Arrastró otros dos escudos de oro hacia mí.

– Pertenezco a la Orden de Montesa, señora.

– ¿Montesa? No sé, no recuerdo haberla oído nombrar.

– Es una Orden creada recientemente por el rey Jaime II de Aragón en el reino de Valencia.

– ¡Ajá!… Bien, entonces estos dos escudos no los habéis ganado -y los recuperó atrayéndolos hacia ella-. No sabéis mentir, sire.

– Ahora me toca a mi -observé escamado-. ¿Vino a vuestra casa la dama de compañía de Mafalda d‘Artois, Beatriz d‘Hirson, para pediros algo que hiciera regresar a su lado a su amante Guillermo de Nogaret?

– Si. Vino -afirmó, ratificando sus palabras con un gesto de la cabeza-. Quería un hechizo que devolviera la paz al guardasellos real y que, al mismo tiempo, actuara como un filtro de amor.

– ¿Y le proporcionasteis ambas cosas?

– Sí.

– ¿En la vela?

– Si, en la cera de la vela.

– También le pedisteis cenizas de la lengua de uno de los hermanos D‘Aunay para atraer el poder del demonio.

– Es cierto. Mafalda d‘Artois tiene esas cenizas y le pedí a Beatriz d‘Hirson que me trajera una cantidad muy pequeña, apenas nada, lo suficiente para mezclarlas con la cera y proferir los sortilegios necesarios.

Los escudos de oro comenzaban a formar una montaña entre las manos de Sara.

– Pero en la vela había algo más…

– Si, es verdad.

– ¿Qué más había?

– Cristal blanco y Serpiente del Faraón.

– ¡Mercurio combustible y aceite de vitriolo!

– ¡Vaya, pero si también sois un experto alquimista!

– ¿Por qué, señora, por qué añadisteis el mercurio y el ácido a la mezcla?

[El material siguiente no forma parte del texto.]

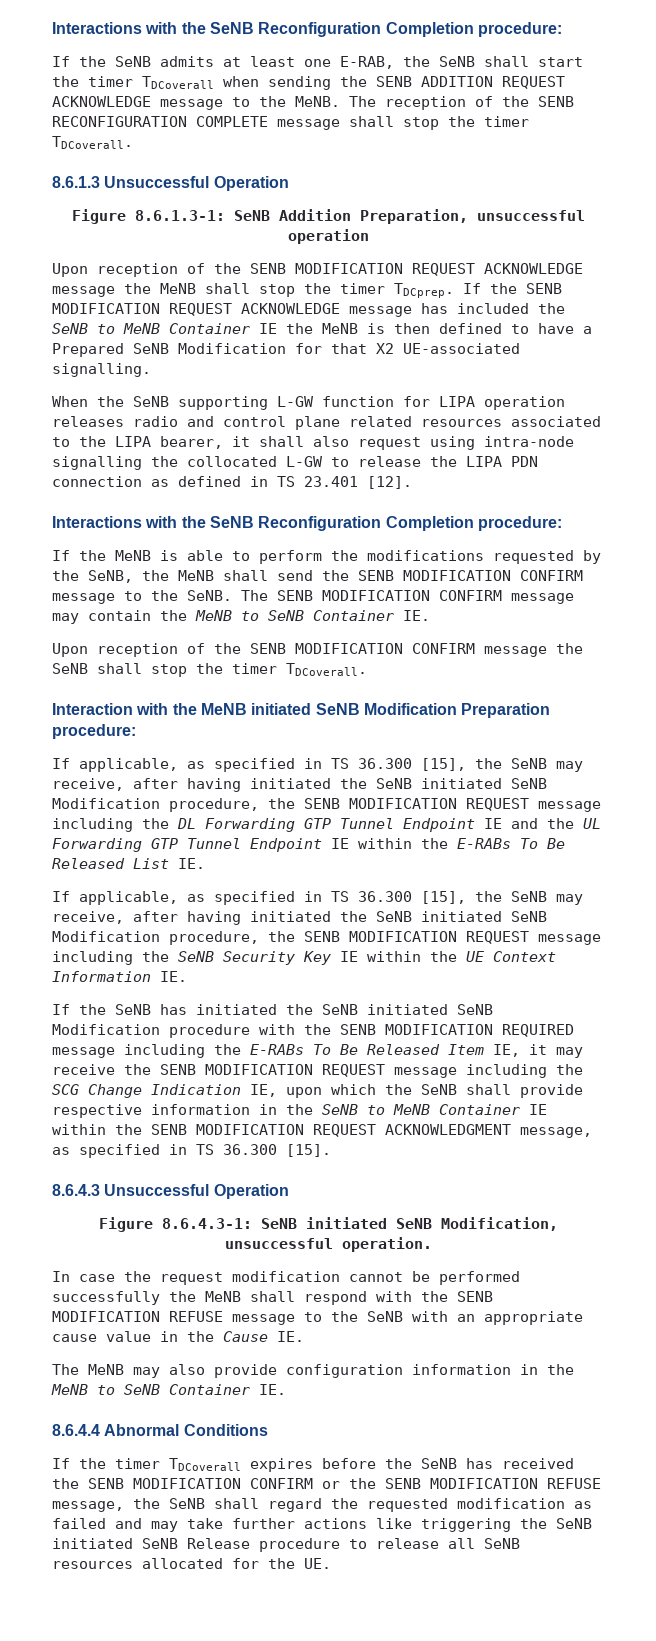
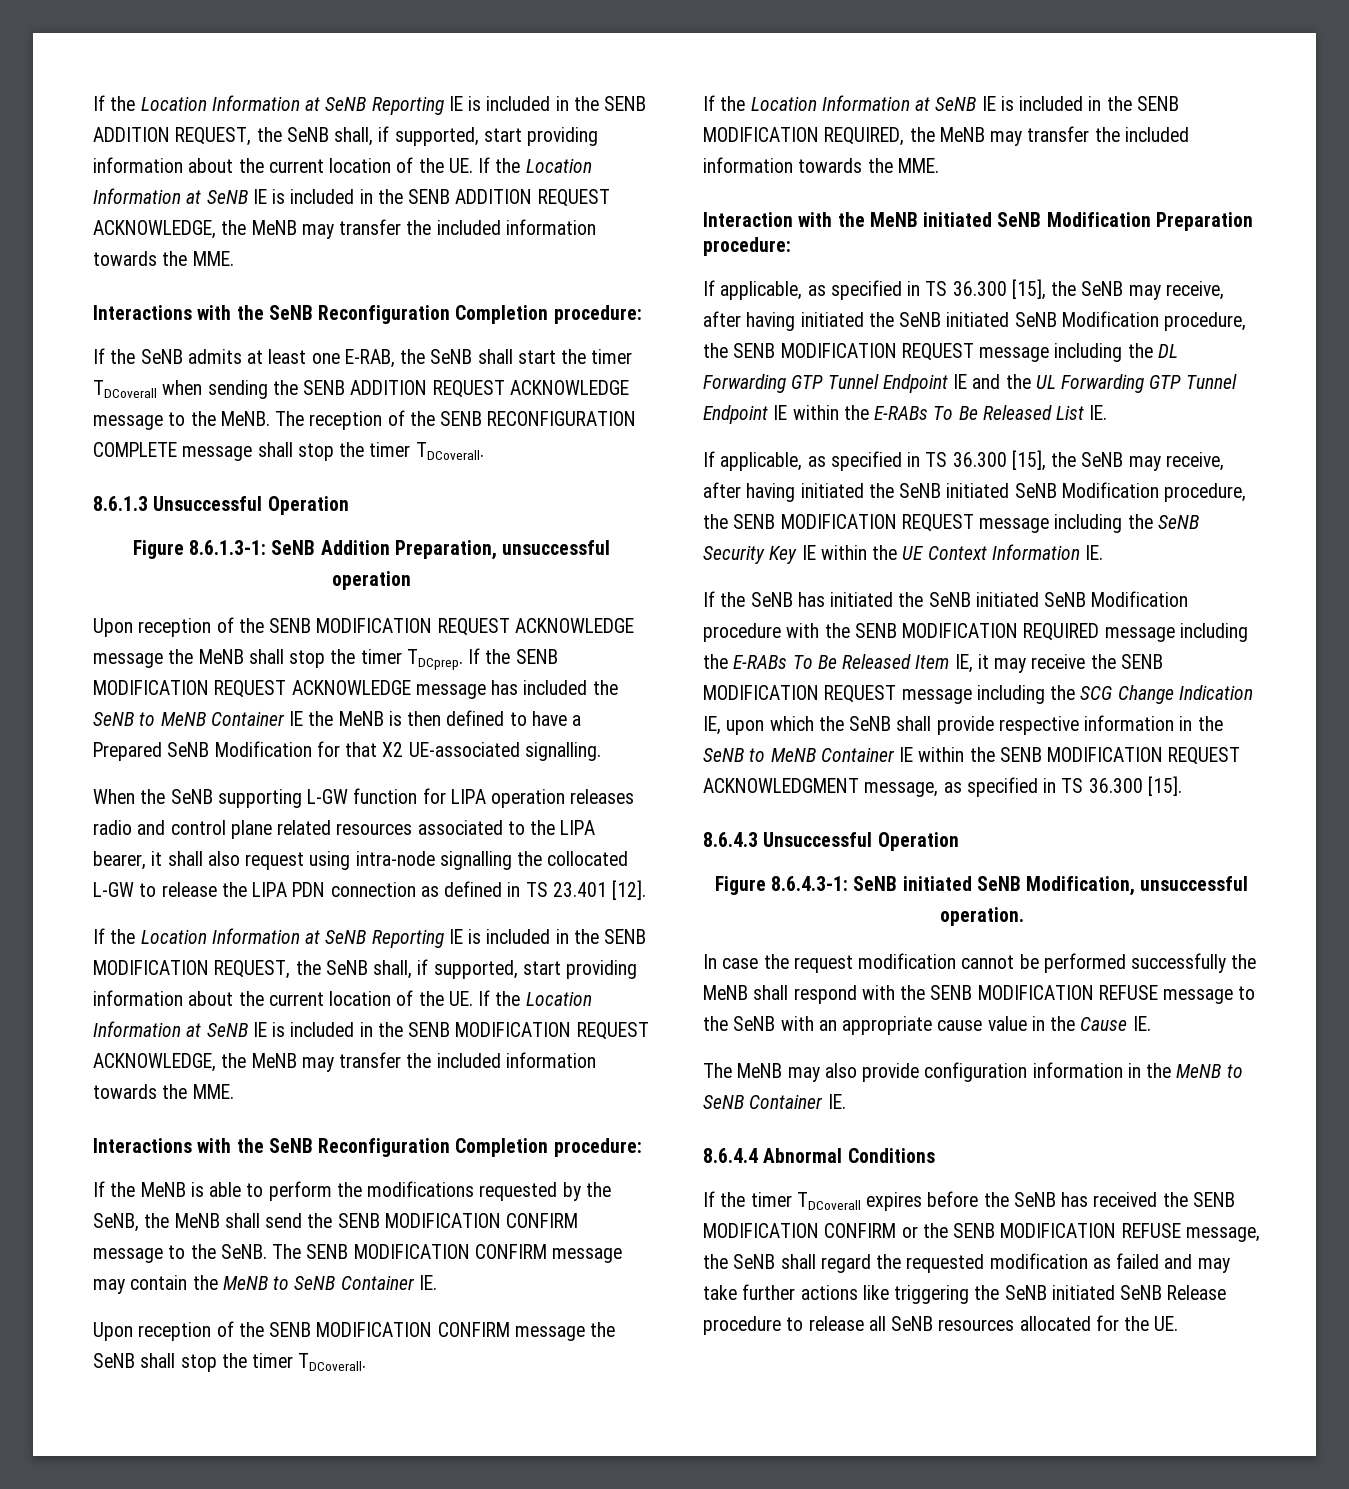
+ If the Location Information at SeNB Reporting IE is included in the SENB ADDITION REQUEST, the SeNB shall, if supported, start providing information about the current location of the UE. If the Location Information at SeNB IE is included in the SENB ADDITION REQUEST ACKNOWLEDGE, the MeNB may transfer the included information towards the MME.
+ If the Location Information at SeNB Reporting IE is included in the SENB MODIFICATION REQUEST, the SeNB shall, if supported, start providing information about the current location of the UE. If the Location Information at SeNB IE is included in the SENB MODIFICATION REQUEST ACKNOWLEDGE, the MeNB may transfer the included information towards the MME.
+ If the Location Information at SeNB IE is included in the SENB MODIFICATION REQUIRED, the MeNB may transfer the included information towards the MME.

– Vais a perder mucho dinero si andáis repitiendo las preguntas dos veces. Ya os dije antes que no fui yo quien preparó el veneno.

La miré directamente a los ojos y me di cuenta que para bregar con aquella mujer no tenía más que dos opciones: una, ofrecerle a cambio del nombre del envenenador una suma de dinero tal que no pudiera rechazarla, y dos, dar por ciertas mis sospechas sobre los templarios y esperar que cayera en la trampa. Decidí jugar fuerte con las dos.

– Está bien, señora, veo que el asesino es alguien que merece vuestra confianza o que os pagó un precio tan alto por vuestro silencio que mis escudos de oro no son más que calderilla para vos. Pero si así fuera, si poseyerais tanto dinero, seguramente ya no viviríais aquí, ni os dedicaríais a la hechicería, por lo tanto la segunda posibilidad queda eliminada y sólo nos queda la primera: el asesino es alguien a quien apreciáis.

– Repito, mi señor, que sois un majadero -afirmó apoyando las palmas de las manos sobre el borde de la mesa y echando el cuerpo hacia adelante como para ganar mí espacio físico. Lo cierto es que estaba muy hermosa; sin querer, me fijé que las guedejas de pelo blanco le empezaban a caer suavemente por los lados de la cara y, mientras tanto, el grajo repetía: «¡Majadero, majadero!»

– ¿He dicho algo incorrecto?

– De momento lo que no me habéis dicho todavía es vuestro nombre.

– Tenéis razón. Lo lamento. Mi nombre es Galcerán, Galcerán de Born, y soy médico. Y el nombre de mi escudero es García, pero prefiero llamarle Jonás.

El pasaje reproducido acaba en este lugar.